The pathogenic E139D mutation stabilizes a non-canonical active state of the multi-domain phosphatase SHP2.

Dysregulation of the phosphatase SHP2 is implicated in various diseases, including congenital disorders and cancer. SHP2 contains two phosphotyrosine-recognition domains (N-SH2 and C-SH2) and a protein tyrosine phosphatase (PTP) domain. The N-SH2 domain is critical for SHP2 regulation. In the auto-inhibited state, it binds to the PTP domain and blocks the active site, but phosphoprotein engagement destabilizes the N-SH2/PTP domain interaction, thereby exposing the active site. Many disease mutations in SHP2 are at the N-SH2/PTP interface, and they hyperactivate SHP2 by disrupting auto-inhibitory interactions.

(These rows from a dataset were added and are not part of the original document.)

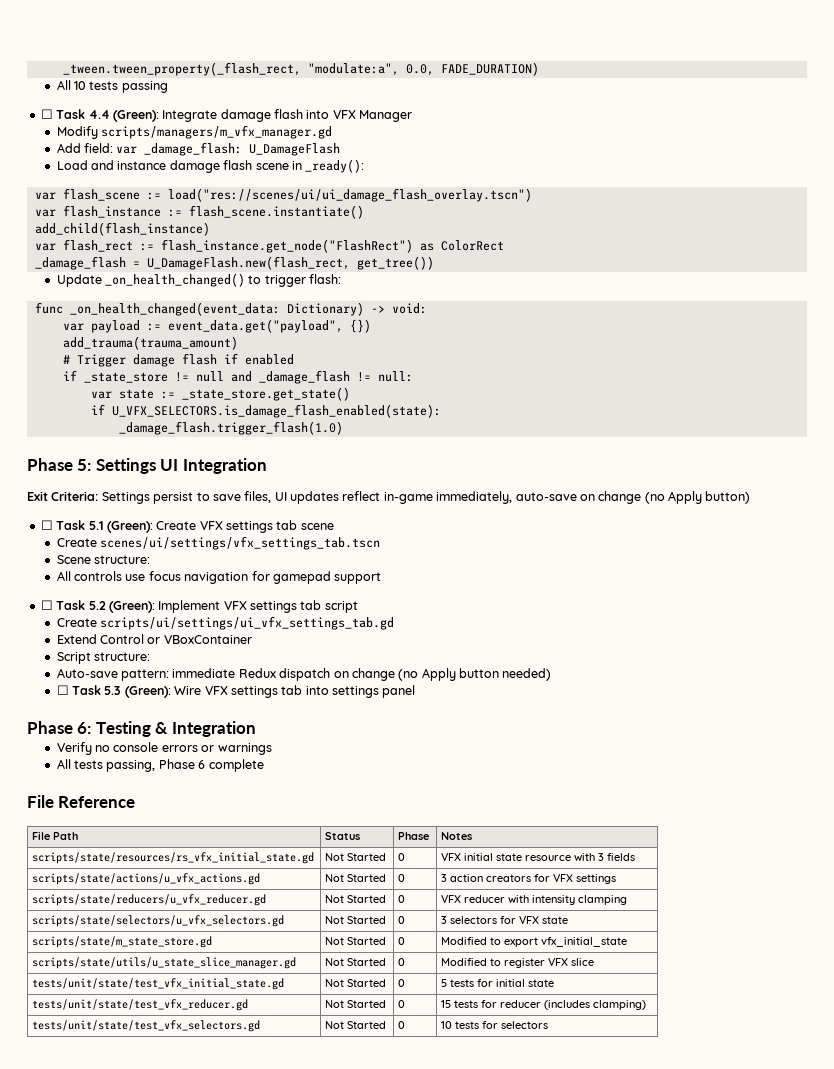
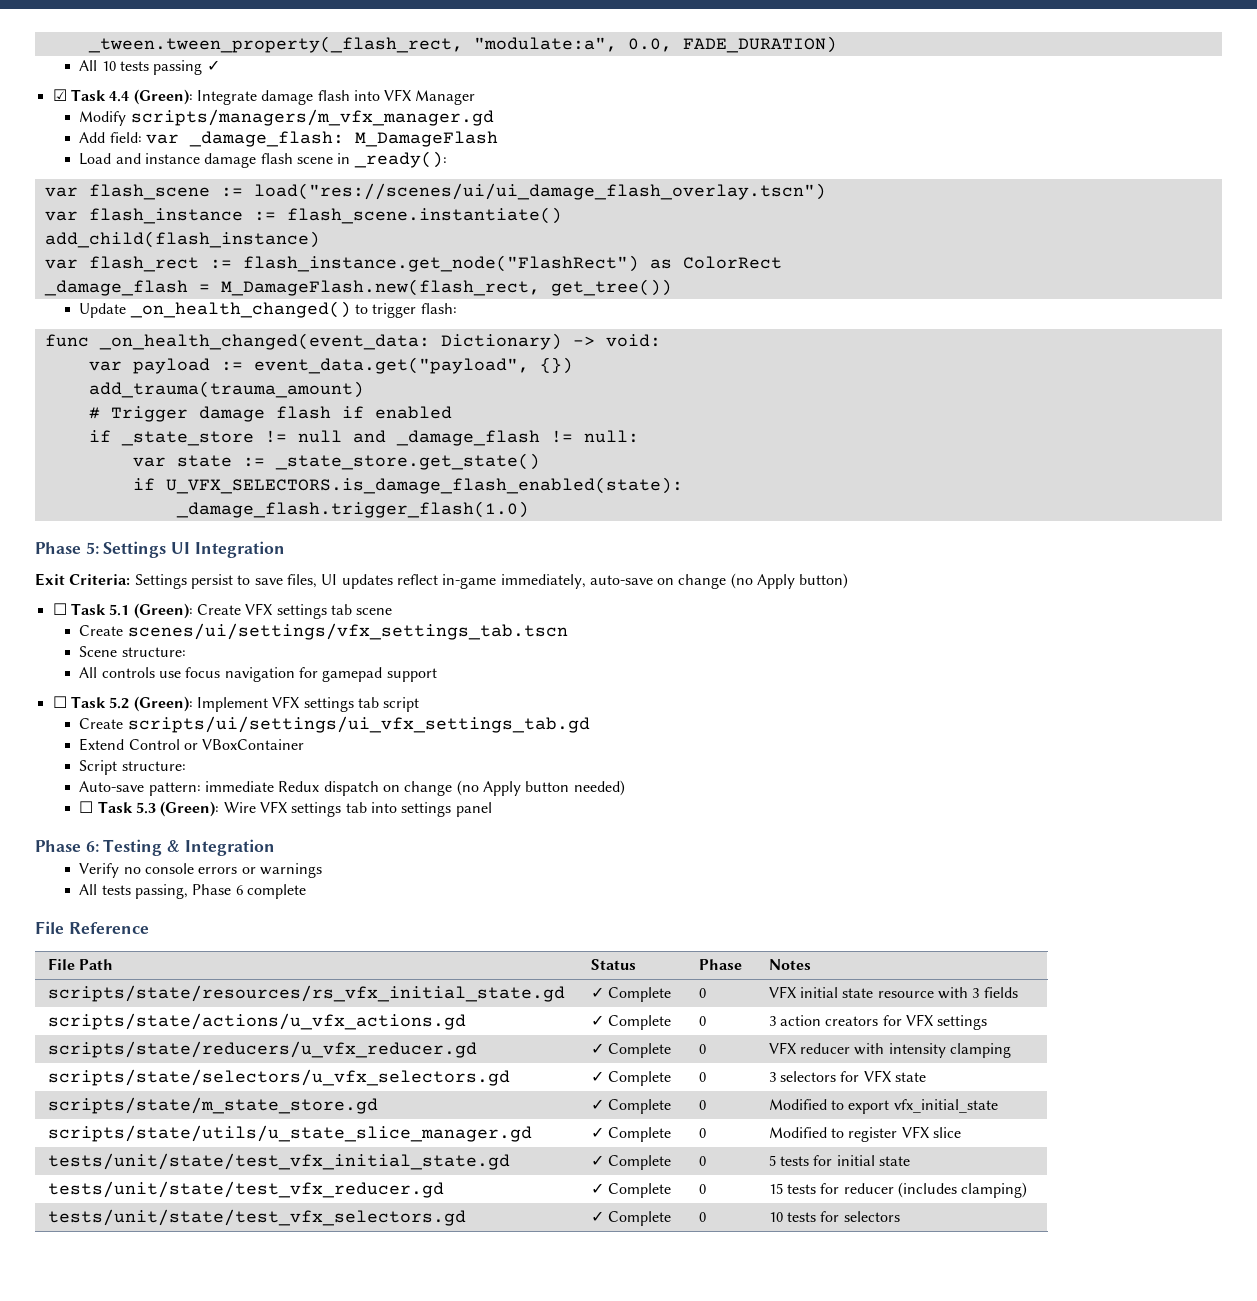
- All 10 tests passing
- ☐ Task 4.4 (Green): Integrate damage flash into VFX Manager
+ All 10 tests passing ✓
+ ☑ Task 4.4 (Green): Integrate damage flash into VFX Manager
- Add field: var _damage_flash: U_DamageFlash
+ Add field: var _damage_flash: M_DamageFlash
- _damage_flash = U_DamageFlash.new(flash_rect, get_tree())
+ _damage_flash = M_DamageFlash.new(flash_rect, get_tree())
- scripts/state/resources/rs_vfx_initial_state.gd | Not Started | 0 | VFX initial state resource with 3 fields
+ scripts/state/resources/rs_vfx_initial_state.gd | ✓ Complete | 0 | VFX initial state resource with 3 fields
- scripts/state/actions/u_vfx_actions.gd | Not Started | 0 | 3 action creators for VFX settings
+ scripts/state/actions/u_vfx_actions.gd | ✓ Complete | 0 | 3 action creators for VFX settings
- scripts/state/reducers/u_vfx_reducer.gd | Not Started | 0 | VFX reducer with intensity clamping
+ scripts/state/reducers/u_vfx_reducer.gd | ✓ Complete | 0 | VFX reducer with intensity clamping
- scripts/state/selectors/u_vfx_selectors.gd | Not Started | 0 | 3 selectors for VFX state
+ scripts/state/selectors/u_vfx_selectors.gd | ✓ Complete | 0 | 3 selectors for VFX state
- scripts/state/m_state_store.gd | Not Started | 0 | Modified to export vfx_initial_state
+ scripts/state/m_state_store.gd | ✓ Complete | 0 | Modified to export vfx_initial_state
- scripts/state/utils/u_state_slice_manager.gd | Not Started | 0 | Modified to register VFX slice
+ scripts/state/utils/u_state_slice_manager.gd | ✓ Complete | 0 | Modified to register VFX slice
- tests/unit/state/test_vfx_initial_state.gd | Not Started | 0 | 5 tests for initial state
+ tests/unit/state/test_vfx_initial_state.gd | ✓ Complete | 0 | 5 tests for initial state
- tests/unit/state/test_vfx_reducer.gd | Not Started | 0 | 15 tests for reducer (includes clamping)
+ tests/unit/state/test_vfx_reducer.gd | ✓ Complete | 0 | 15 tests for reducer (includes clamping)
- tests/unit/state/test_vfx_selectors.gd | Not Started | 0 | 10 tests for selectors
+ tests/unit/state/test_vfx_selectors.gd | ✓ Complete | 0 | 10 tests for selectors

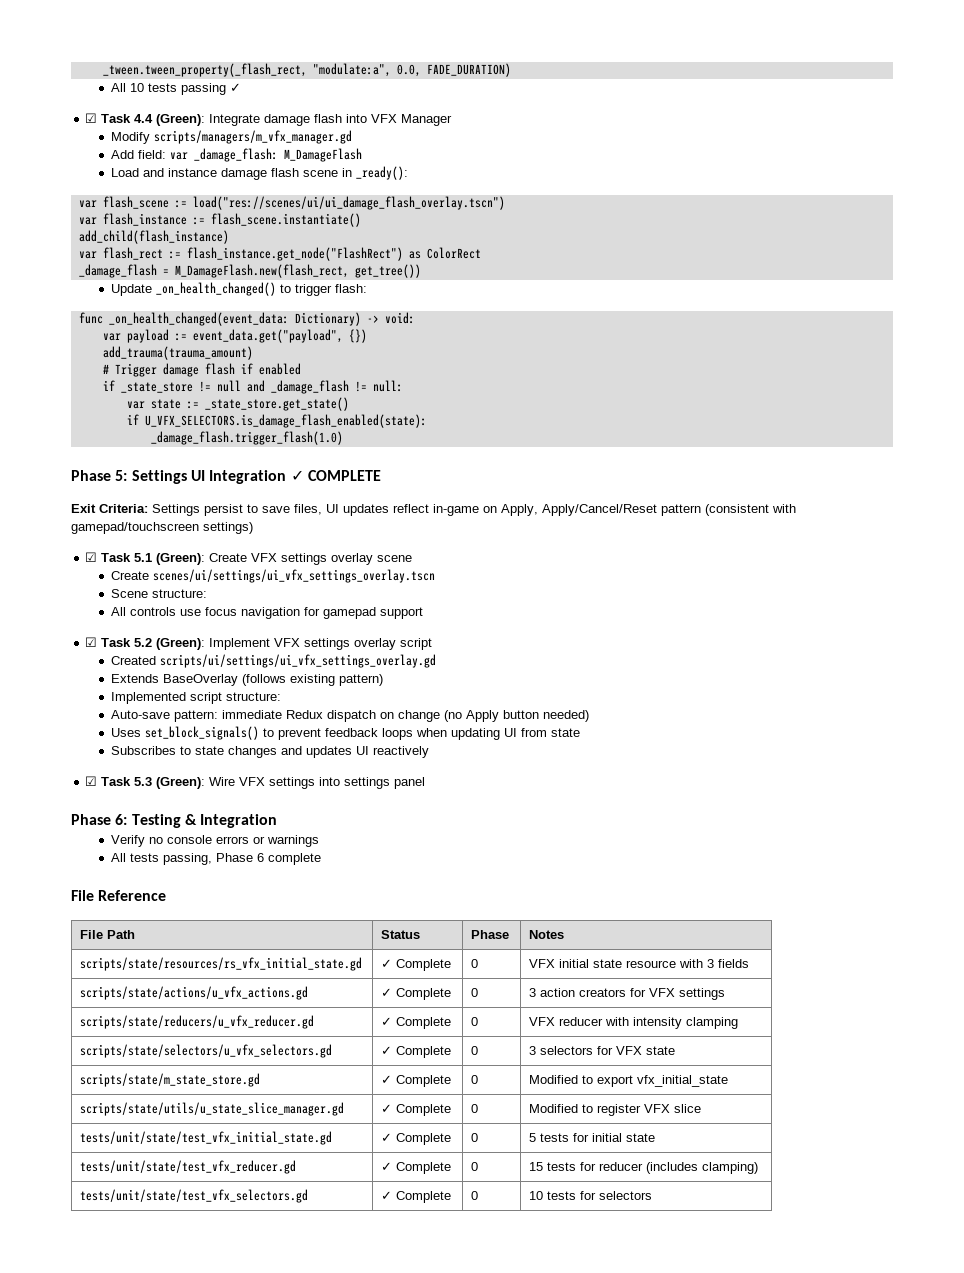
- Phase 5: Settings UI Integration
+ Phase 5: Settings UI Integration ✓ COMPLETE
- Exit Criteria: Settings persist to save files, UI updates reflect in-game immediately, auto-save on change (no Apply button)
- ☐ Task 5.1 (Green): Create VFX settings tab scene
+ Exit Criteria: Settings persist to save files, UI updates reflect in-game on Apply, Apply/Cancel/Reset pattern (consistent with gamepad/touchscreen settings)
+ ☑ Task 5.1 (Green): Create VFX settings overlay scene
- Create scenes/ui/settings/vfx_settings_tab.tscn
+ Create scenes/ui/settings/ui_vfx_settings_overlay.tscn
- ☐ Task 5.2 (Green): Implement VFX settings tab script
+ ☑ Task 5.2 (Green): Implement VFX settings overlay script
- Create scripts/ui/settings/ui_vfx_settings_tab.gd
- Extend Control or VBoxContainer
- Script structure:
+ Created scripts/ui/settings/ui_vfx_settings_overlay.gd
+ Extends BaseOverlay (follows existing pattern)
+ Implemented script structure:
- ☐ Task 5.3 (Green): Wire VFX settings tab into settings panel
+ Uses set_block_signals() to prevent feedback loops when updating UI from state
+ Subscribes to state changes and updates UI reactively
+ ☑ Task 5.3 (Green): Wire VFX settings into settings panel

The activating E139D mutation represents an exception to this mechanism, as it resides in the C-SH2 domain and makes minimal interactions in auto-inhibited and active state crystal structures. In this study, using AlphaFold2 modeling and molecular dynamics simulations, we identify an alternative active conformation of SHP2, in which Glu139 interacts with Arg4 and Arg5 on the N-SH2 domain to stabilize a novel N-SH2/C-SH2 interface. Using double mutant cycles, we show that this active state is further stabilized by the E139D mutation and is dependent on Arg5. Finally, we demonstrate that the E139D mutation enforces an active conformation with distinct phosphoproteins binding preferences from canonical hyperactive mutants. Thus, our study reveals a novel mechanism for SHP2 dysregulation.